Volkswagen has fully revealed the ID Polo, the electric version of its long-running small hatch, and the entry price lands just under €25,000. That base spec pairs a 37 kWh LFP battery with a 10-to-80 percent charge time of 27 minutes. Move to the 52 kWh NMC battery and that drops to 24 minutes at a 105 kW DC peak, with 11 kW AC charging available on both variants. The most powerful version on offer produces 211 horsepower on a front-wheel drive platform. Volkswagen rates the big-battery car at 450 km under the WLTP cycle. Real-world motorway driving, extrapolated from experience with the related Cupra Raval, puts the practical highway range at around 300 km, or roughly 190 miles.

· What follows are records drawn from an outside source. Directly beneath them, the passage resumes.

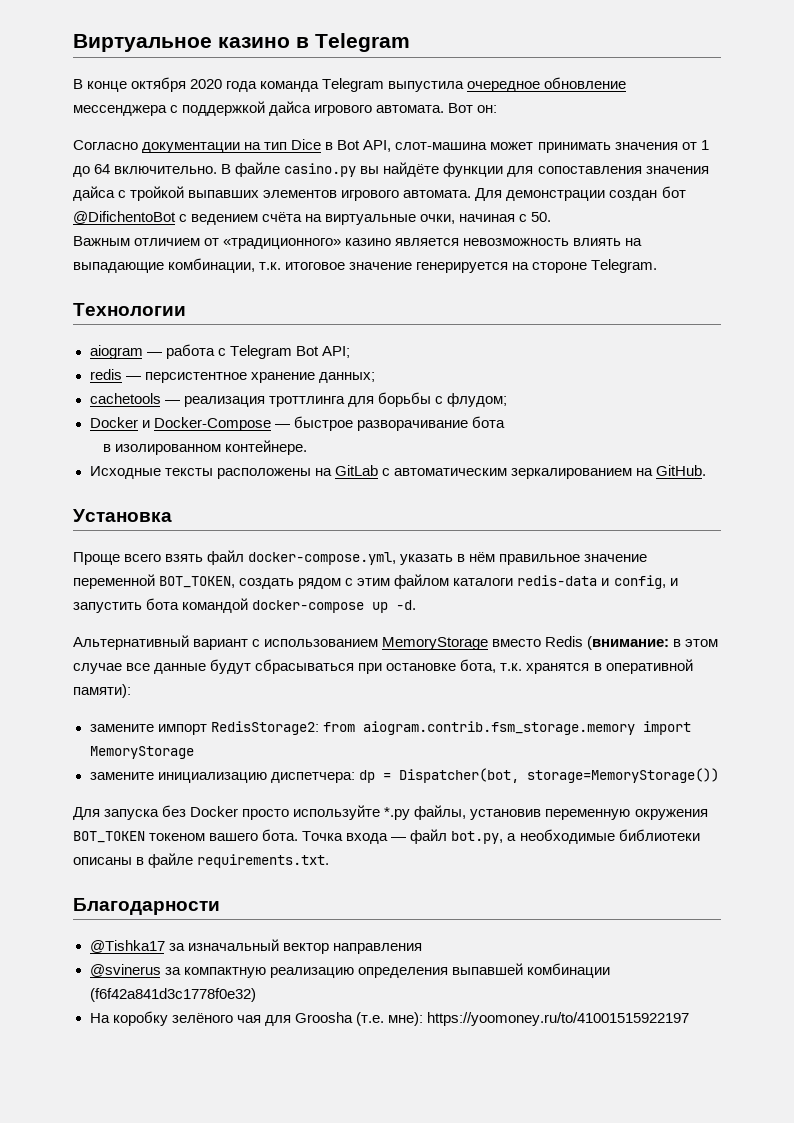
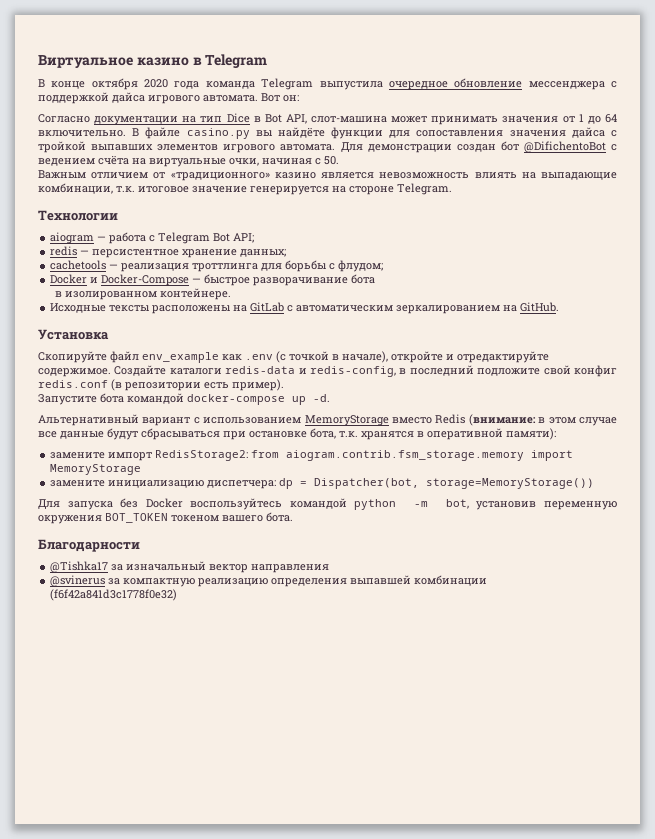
[73,550,648,565] [73,574,678,589] [73,602,142,613] Проще всего взять файл docker-compose.yml, указать в нём правильное значение переменной BOT_TOKEN, создать рядом с этим файлом каталоги redis-data и config, и запустить -> [38,351,549,363] [38,365,617,377] [38,379,284,391] [38,394,97,405] Скопируйте файл env_example как .env (с точкой в начале), откройте и отредактируйте содержимое. Создайте каталоги redis-data и redis-config, в последний подложите свой конфиг redis.conf (в репозитории есть пример). // Запустите
[242,805,467,820] просто используйте *.py файлы, -> [190,498,469,510] воспользуйтесь командой python -m bot,
[302,829,700,844] [73,853,330,868] Точка входа — файл bot.py, а необходимые библиотеки описаны в файле requirements.txt. -> (293, 517) none
[89,1011,689,1026] // На коробку зелёного чая для Groosha (т.е. мне): https://yoomoney.ru/to/41001515922197 -> (178, 595) none

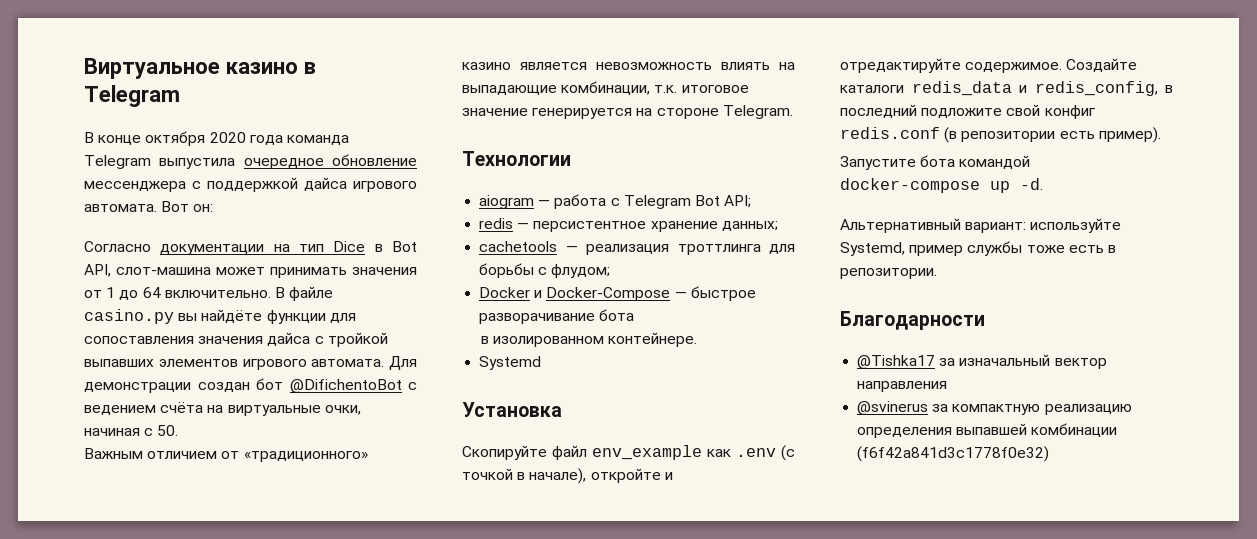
[50,302,560,314] Исходные тексты расположены на GitLab с автоматическим зеркалированием на GitHub. -> [479,356,542,370] Systemd
[225,366,396,377] redis-data и redis-config, -> [911,81,1158,96] redis_data и redis_config,
[142,414,617,426] [38,428,556,440] [50,450,574,461] [50,464,142,475] [50,478,595,489] [38,498,617,510] [38,512,293,524] вариант с использованием MemoryStorage вместо Redis (внимание: в этом случае все данные будут сбрасываться при остановке бота, т.к. хранятся в оперативной памяти): // замените импорт RedisStorage2: from aiogram.contrib.fsm_storage.memory import MemoryStorage // замените инициализацию диспетчера: dp = Dispatcher(bot, storage=MemoryStorage()) // Для запуска без Docker воспользуйтесь командой python -m bot, установив переменную окружения BOT_TOKEN токеном вашего бота. -> [965,218,1122,233] [840,241,1116,256] [840,268,937,279] вариант: используйте Systemd, пример службы тоже есть в репозитории.

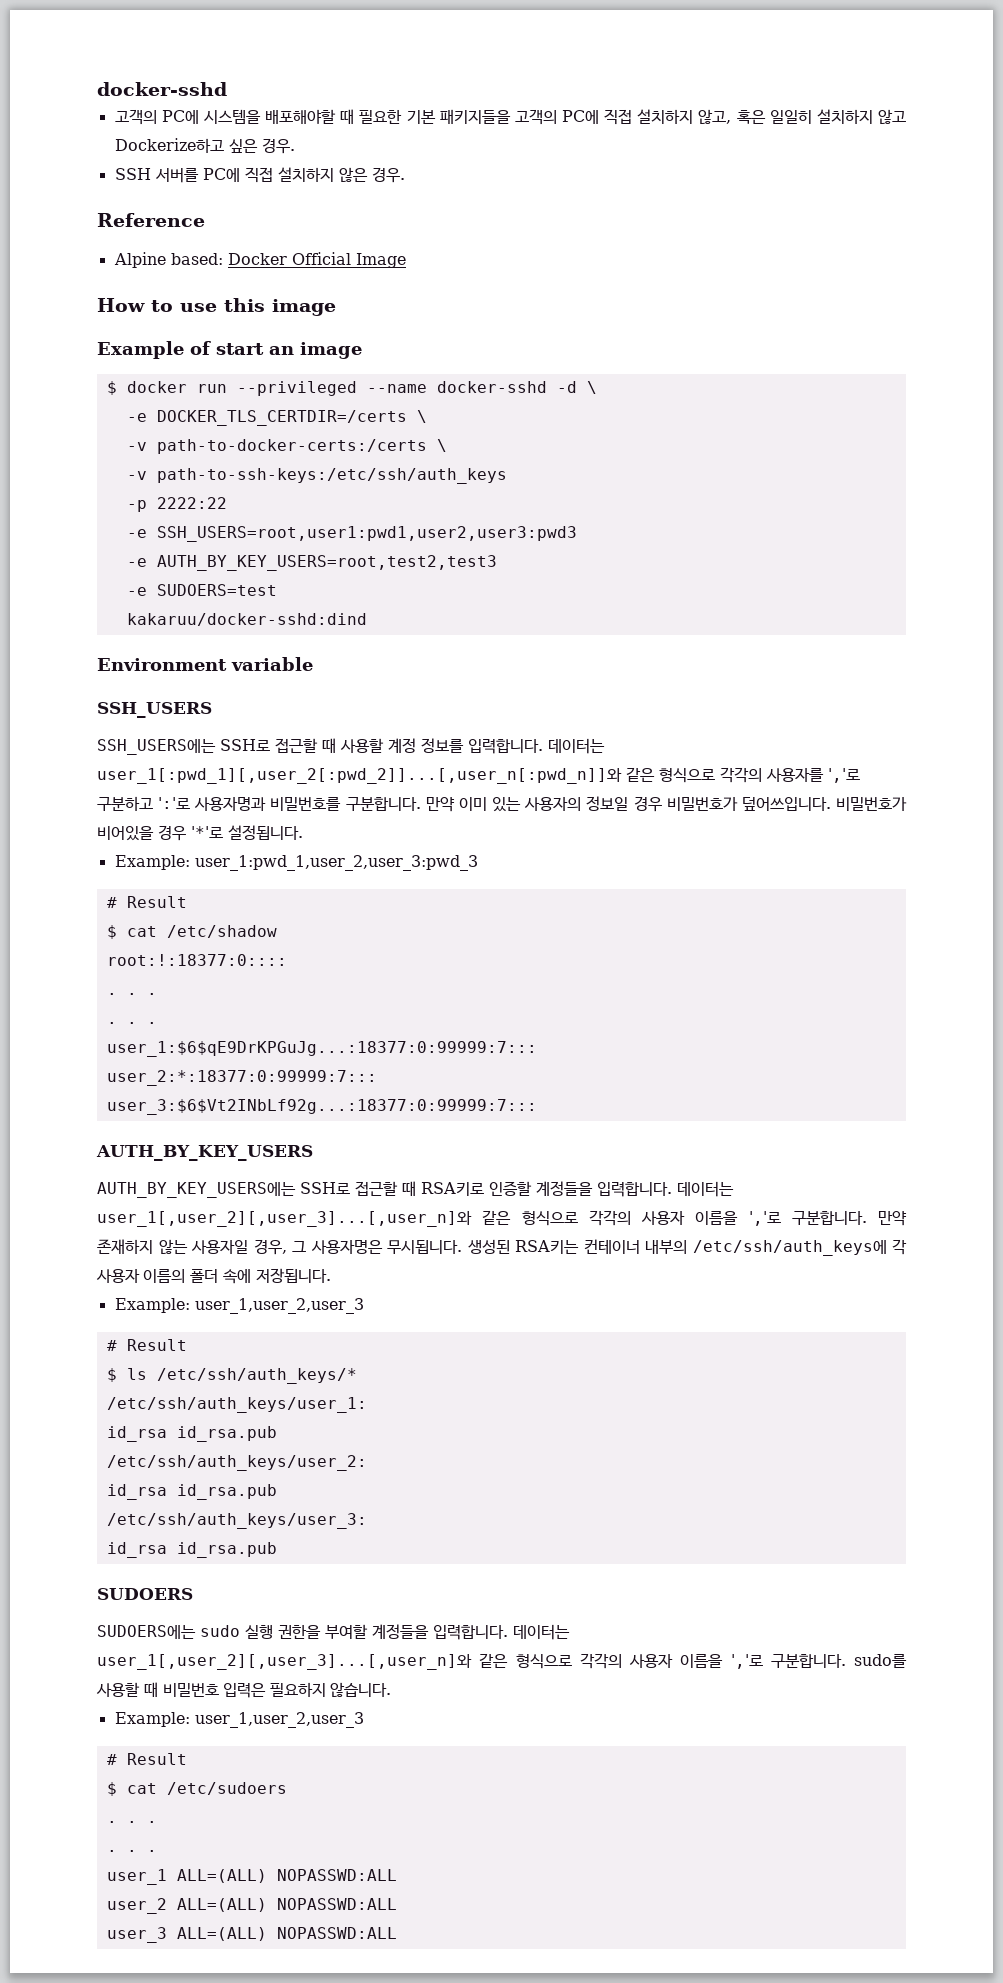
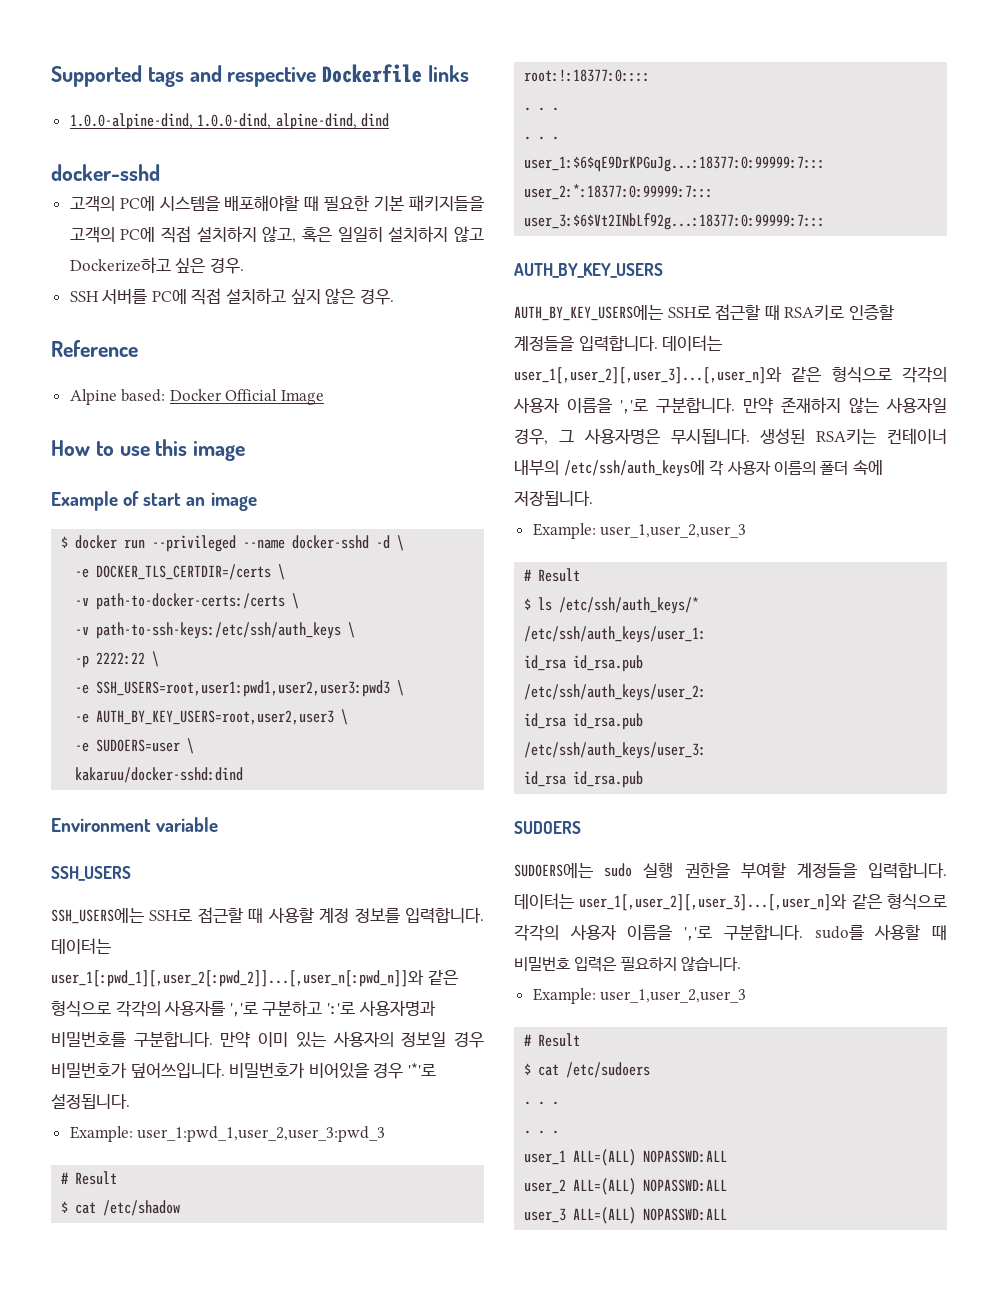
(97, 89) none -> [51,64,470,87] [69,113,390,130] Supported tags and respective Dockerfile links // 1.0.0-alpine-dind, 1.0.0-dind, alpine-dind, dind //
[277,167,334,182] 설치하지 -> [226,288,321,304] 설치하고 싶지
(507, 476) none -> [348,622,356,638] \
(227, 503) none -> [152,651,160,667] \
[126,555,497,571] [126,584,277,596] // -e AUTH_BY_KEY_USERS=root,test2,test3 // -e SUDOERS=test -> [397,680,405,696] [75,709,349,725] [75,738,195,754] \ // -e AUTH_BY_KEY_USERS=root,user2,user3 \ // -e SUDOERS=user \

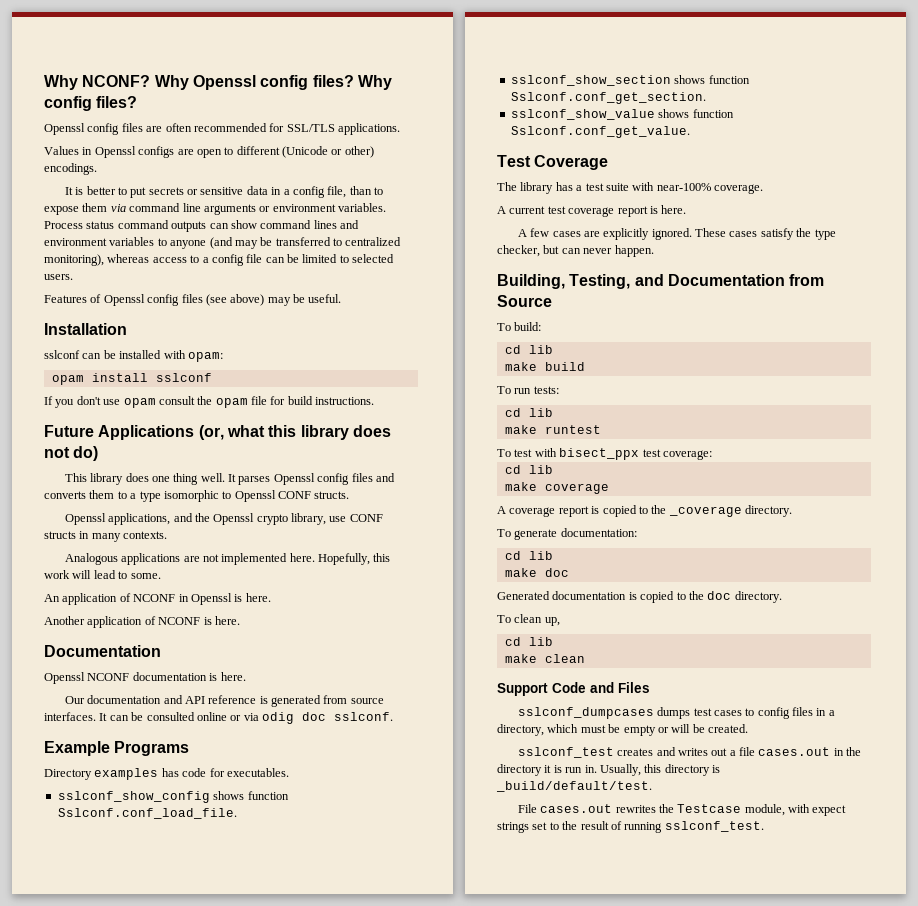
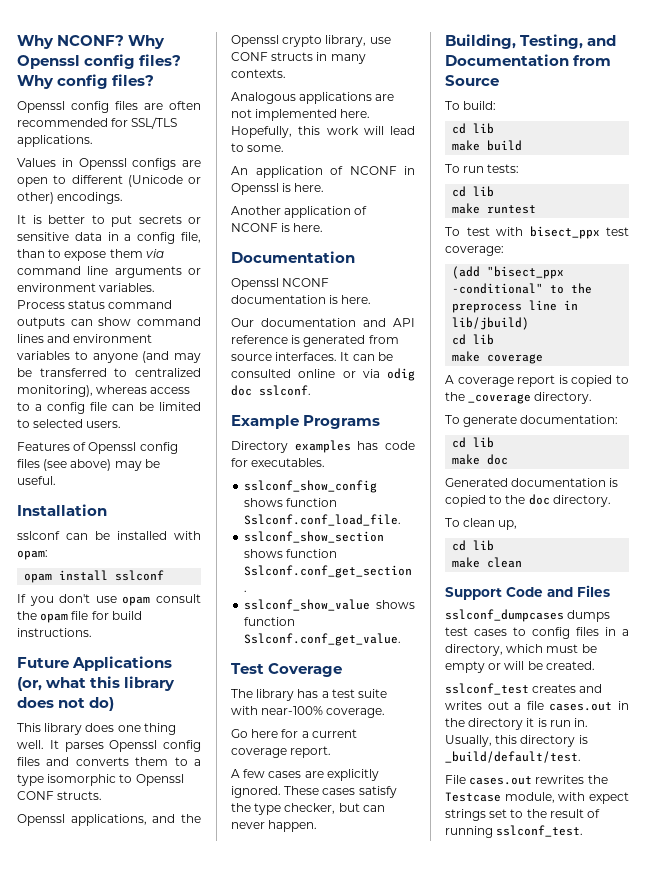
[497,205,687,217] A current test coverage report is here. -> [231,729,357,738] [231,746,332,758] Go here for a current coverage report.
(712, 455) none -> [452,266,565,279] [452,283,593,294] [452,300,579,313] [452,317,530,330] // (add "bisect_ppx -conditional" to the preprocess line in lib/jbuild)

The ID Polo shares a production line with the Cupra Raval, though the two diverge sharply on character. The Raval is the sportier, more visually aggressive option inside and out. The Polo takes a deliberate step back toward simplicity, which VW frames as a return to the spirit of the original Golf: reduced to what matters, with everything in the right place. That shows up in the details. Physical climate dials are back. Real steering wheel buttons return with good clicking feedback. The 13-inch infotainment screen is complemented by a 10-inch instrument cluster that can display retro Golf 1 and Golf 2-style analog gauges as a selectable mode. Door handles are classic pull types, no fins or flush mechanisms required. A GTI variant with DCC adaptive suspension is confirmed for later.
Autogefühl's Thomas runs through the full range of trims over 24 minutes of footage, including back-to-back seat time in both the Style high trim and the €24,900 base spec. The Style trim arrives with matrix LED headlights, a light strip running across the front, an illuminated VW logo front and rear, and 18-inch alloy wheels as standard. Trunk space is 440 liters, with a two-position adjustable floor and a deep lower compartment large enough to store a charging cable. No frunk is available: the front-mounted climate compressor takes up that space, though the upcoming ID Cross SUV sibling is expected to get one. The base trim loses the light strip, adjustable trunk floor, and electric seat adjustment, but Thomas found the base fabric seats genuinely comfortable and the fixed roof preferable in hot weather.
Bottom line: The ID Polo lands where the market has needed an affordable EV hatchback for a while. The return to physical controls isn't a gimmick at this price point, it's the point. At €24,900 fully equipped is a harder sell, but the entry version is more complete than many expected.